**What needs to be done**. Produce one exact copy of the records, no pictures.

[Before-and-after page screenshots]
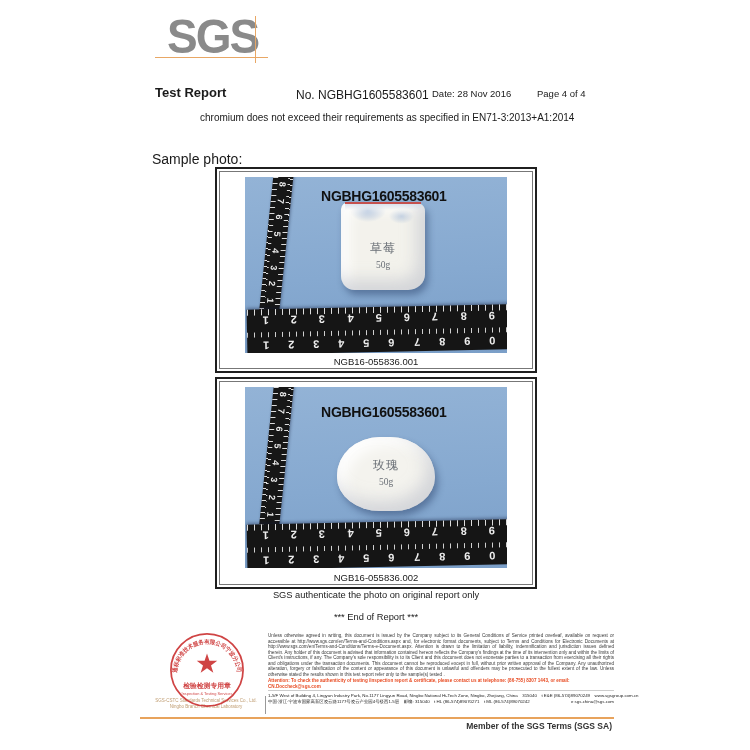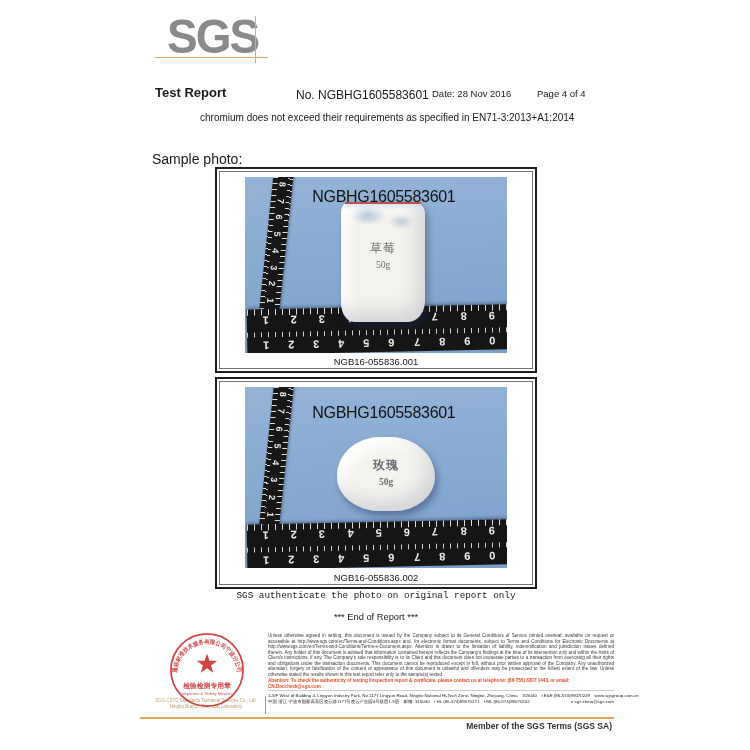--- a/index.html
+++ b/index.html
@@ -35,7 +35,7 @@
   .caption { position:absolute; bottom:4px; left:0; right:0; text-align:center; font-size:9.5px; }
 
   .photo-title { position:absolute; left:53%; transform:translateX(-50%); top:11px;
-    font-size:16px; font-weight:400; letter-spacing:-0.3px; color:#111; white-space:nowrap; }
+    font-size:14px; font-weight:700; letter-spacing:-0.3px; color:#111; white-space:nowrap; }
   .frame2 .photo-title { top:17px; }
 
   

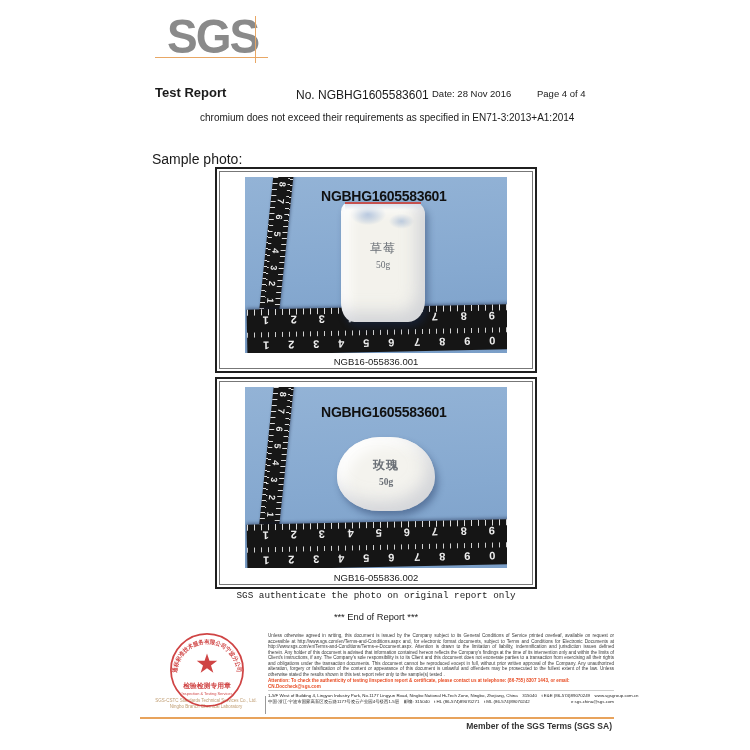--- a/index.html
+++ b/index.html
@@ -65,7 +65,7 @@
   .bag { position:absolute; color:#5a5f66; text-align:center;
     box-shadow:3px 5px 7px rgba(25,45,85,.4), inset -8px -10px 16px rgba(185,190,200,.55),
       inset 8px 8px 14px rgba(255,255,255,.95); }
-  .bag1 { left:96px; top:25px; width:84px; height:120px;
+  .bag1 { left:96px; top:25px; width:84px; height:88px;
     border-radius:10% 14% 20% 16% / 8% 10% 18% 16%;
     background:
       radial-gradient(ellipse 26px 16px at 32% 10%, rgba(95,135,195,.55), transparent 70%),

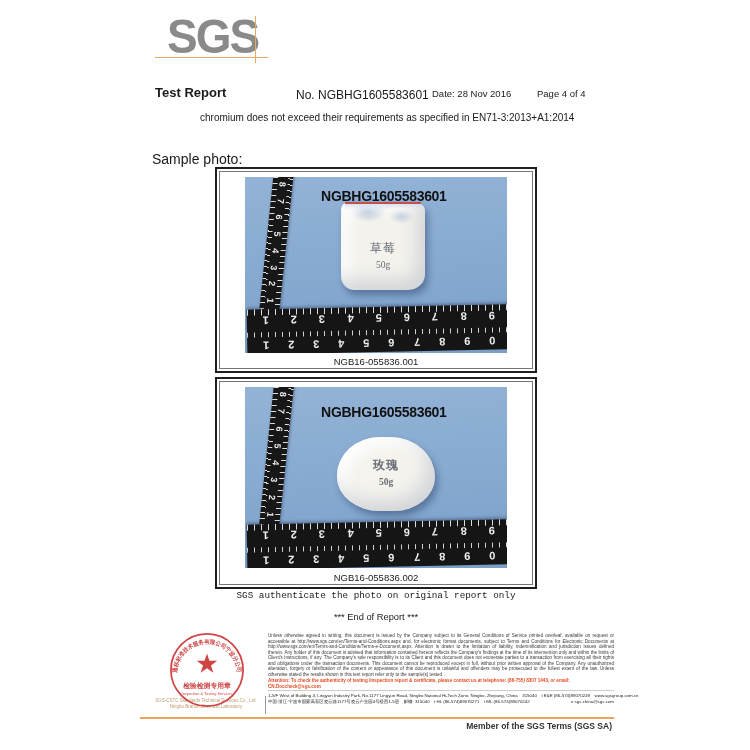--- a/index.html
+++ b/index.html
@@ -73,7 +73,7 @@
       #f3f2ec; }
   .bag2 { left:92px; top:50px; width:98px; height:74px;
     border-radius:44% 46% 42% 44% / 52% 54% 46% 46%;
-    background:#f4f3ee;font-weight:bold; }
+    background:#f4f3ee; }
   .zip { position:absolute; top:0; left:5%; right:5%; height:8px;
     border-top:2px solid #c4504e; background:linear-gradient(rgba(210,220,235,.8), transparent); }
   .bag-label { margin-top:38px; font-size:12px; letter-spacing:1px; color:#6a6f76; }

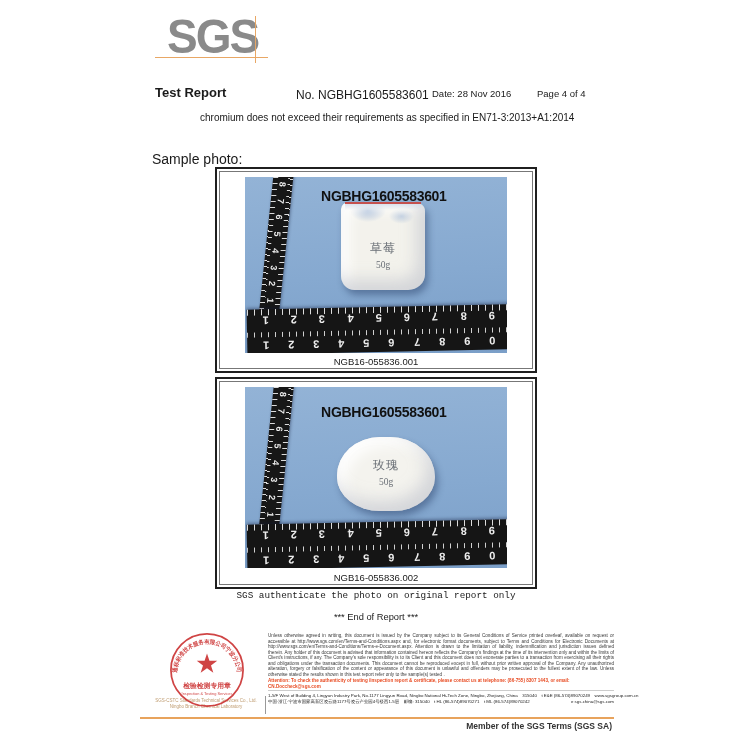--- a/index.html
+++ b/index.html
@@ -81,7 +81,7 @@
   .bag-weight { font-size:9.5px; font-family:"Liberation Serif", serif; color:#6a6f76; margin-top:3px; }
 
   
-  .auth-note { position:absolute; left:215px; top:590px; width:322px; text-align:center; font-size:9.3px;font-family:Liberation Mono, monospace; }
+  .auth-note { position:absolute; left:215px; top:590px; width:322px; text-align:center; font-size:9.3px; }
   .end-note  { position:absolute; left:215px; top:612px; width:322px; text-align:center; font-size:9.3px; }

**Answer area**.
--- a/index.html
+++ b/index.html
@@ -35,7 +35,7 @@
   .caption { position:absolute; bottom:4px; left:0; right:0; text-align:center; font-size:9.5px; }
 
   .photo-title { position:absolute; left:53%; transform:translateX(-50%); top:11px;
-    font-size:16px; font-weight:400; letter-spacing:-0.3px; color:#111; white-space:nowrap; }
+    font-size:14px; font-weight:700; letter-spacing:-0.3px; color:#111; white-space:nowrap; }
   .frame2 .photo-title { top:17px; }
 
   

--- a/index.html
+++ b/index.html
@@ -65,7 +65,7 @@
   .bag { position:absolute; color:#5a5f66; text-align:center;
     box-shadow:3px 5px 7px rgba(25,45,85,.4), inset -8px -10px 16px rgba(185,190,200,.55),
       inset 8px 8px 14px rgba(255,255,255,.95); }
-  .bag1 { left:96px; top:25px; width:84px; height:120px;
+  .bag1 { left:96px; top:25px; width:84px; height:88px;
     border-radius:10% 14% 20% 16% / 8% 10% 18% 16%;
     background:
       radial-gradient(ellipse 26px 16px at 32% 10%, rgba(95,135,195,.55), transparent 70%),

--- a/index.html
+++ b/index.html
@@ -73,7 +73,7 @@
       #f3f2ec; }
   .bag2 { left:92px; top:50px; width:98px; height:74px;
     border-radius:44% 46% 42% 44% / 52% 54% 46% 46%;
-    background:#f4f3ee;font-weight:bold; }
+    background:#f4f3ee; }
   .zip { position:absolute; top:0; left:5%; right:5%; height:8px;
     border-top:2px solid #c4504e; background:linear-gradient(rgba(210,220,235,.8), transparent); }
   .bag-label { margin-top:38px; font-size:12px; letter-spacing:1px; color:#6a6f76; }

--- a/index.html
+++ b/index.html
@@ -81,7 +81,7 @@
   .bag-weight { font-size:9.5px; font-family:"Liberation Serif", serif; color:#6a6f76; margin-top:3px; }
 
   
-  .auth-note { position:absolute; left:215px; top:590px; width:322px; text-align:center; font-size:9.3px;font-family:Liberation Mono, monospace; }
+  .auth-note { position:absolute; left:215px; top:590px; width:322px; text-align:center; font-size:9.3px; }
   .end-note  { position:absolute; left:215px; top:612px; width:322px; text-align:center; font-size:9.3px; }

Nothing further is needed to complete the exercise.